TO DO —
Lines below containing the word "Pros" should be copied out.

AVAILABLE DATA —
──────────────────────────────

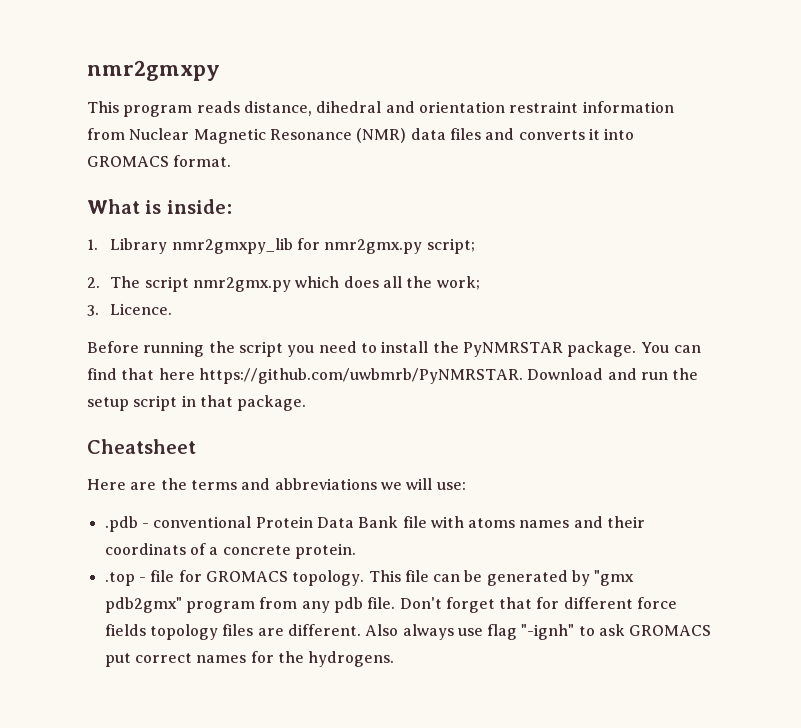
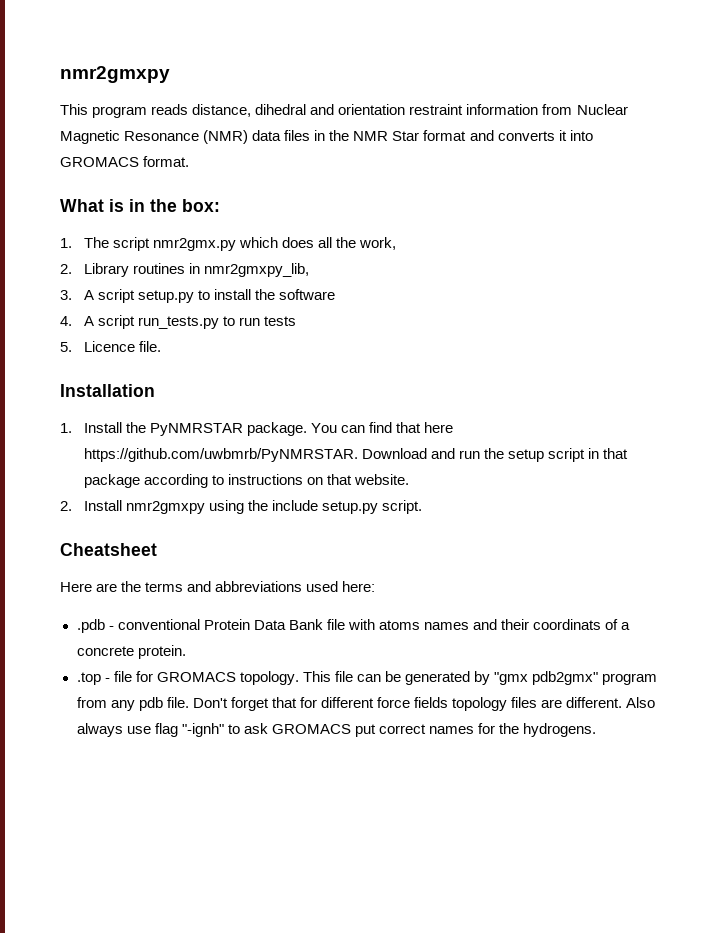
(481, 134) none -> [314,130,467,141] in the NMR Star format
[166,199,232,214] [87,238,475,254] [87,277,100,288] inside: // 1. Library nmr2gmxpy_lib for nmr2gmx.py script; // 2. -> [129,199,220,212] [60,238,72,248] in the box: // 1.
[436,276,480,290] [87,303,173,316] [87,341,429,357] work; // 3. Licence. // Before running the script you need to install -> [359,237,397,250] [60,263,309,277] [60,289,336,303] [60,315,296,329] [60,341,161,352] [60,384,155,397] [60,422,122,433] work, // 2. Library routines in nmr2gmxpy_lib, // 3. A script setup.py to install the software // 4. A script run_tests.py to run tests // 5. Licence file. // Installation // 1. Install
[237,395,307,411] package. -> [83,474,410,488] [60,500,423,514] package according to instructions on that website. // 2. Install nmr2gmxpy using the include setup.py script.
[380,478,466,490] we will use: -> [306,581,376,592] used here:

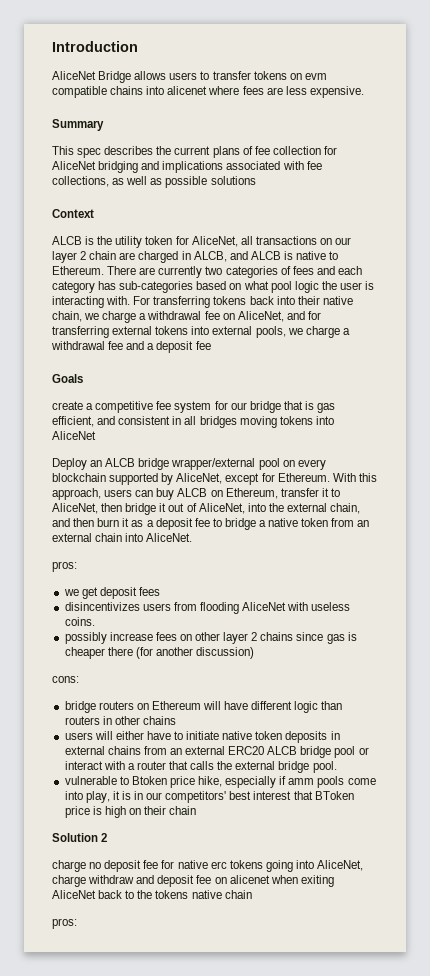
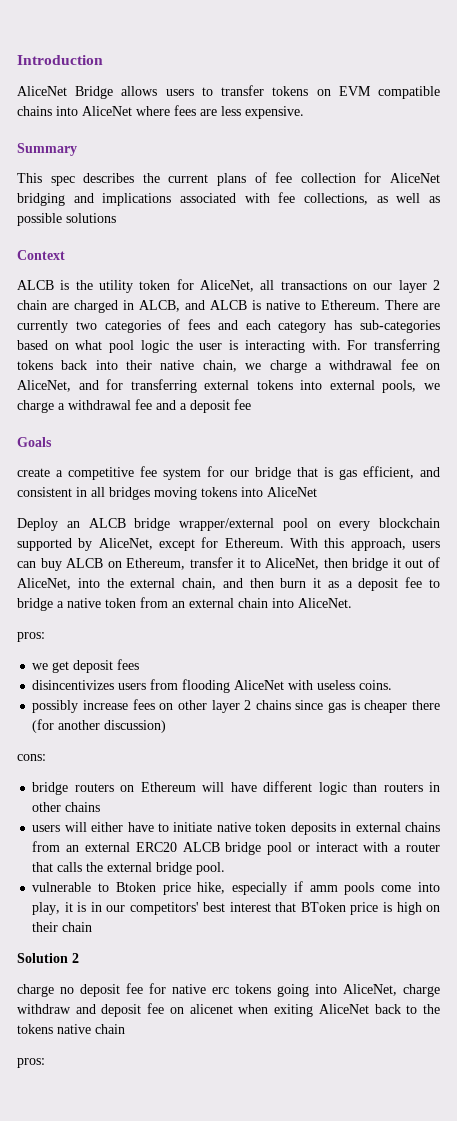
[304,73,327,80] evm -> [338,86,371,96] EVM
[167,86,208,95] alicenet -> [82,106,132,116] AliceNet

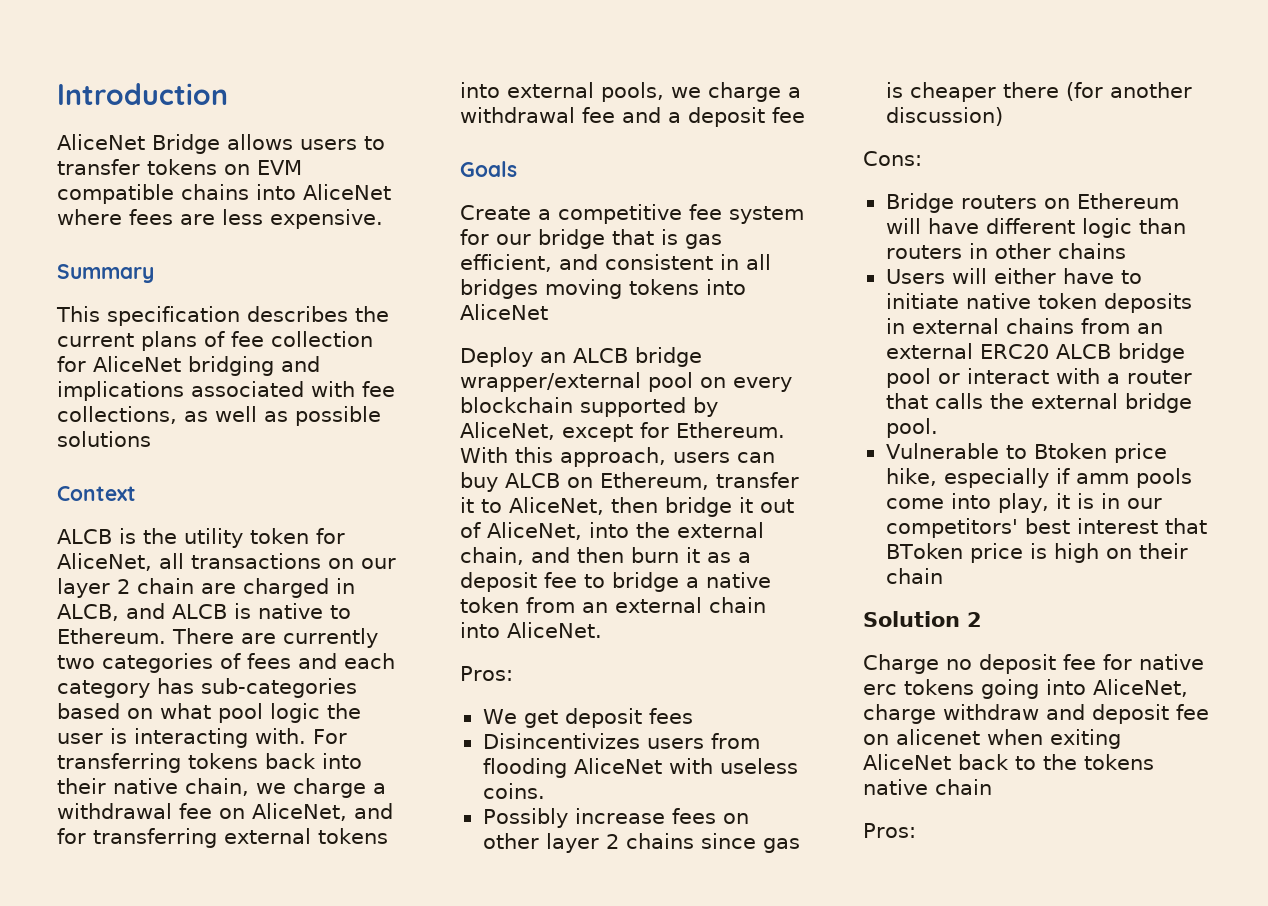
[50,176,75,186] spec -> [107,306,240,326] specification
[17,468,50,477] create -> [460,205,531,220] Create
[17,632,45,642] [32,663,49,670] pros: // we -> [460,666,513,681] [482,709,517,724] Pros: // We
[32,680,115,690] disincentivizes -> [482,733,640,749] Disincentivizes
[32,700,79,713] possibly -> [482,808,568,828] Possibly
[17,754,46,761] [32,782,69,795] cons: // bridge -> [863,151,922,166] [885,193,954,213] Cons: // Bridge
[32,825,61,832] users -> [885,269,945,284] Users
[32,882,92,892] vulnerable -> [885,443,999,459] Vulnerable
[17,984,54,997] charge -> [863,654,939,674] Charge
[17,1058,45,1068] pros: -> [863,823,916,838] Pros:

──────────────────────────────

SOLUTION TO THIS TASK —
[17,632,45,642] [32,663,49,670] pros: // we -> [460,666,513,681] [482,709,517,724] Pros: // We
[17,1058,45,1068] pros: -> [863,823,916,838] Pros:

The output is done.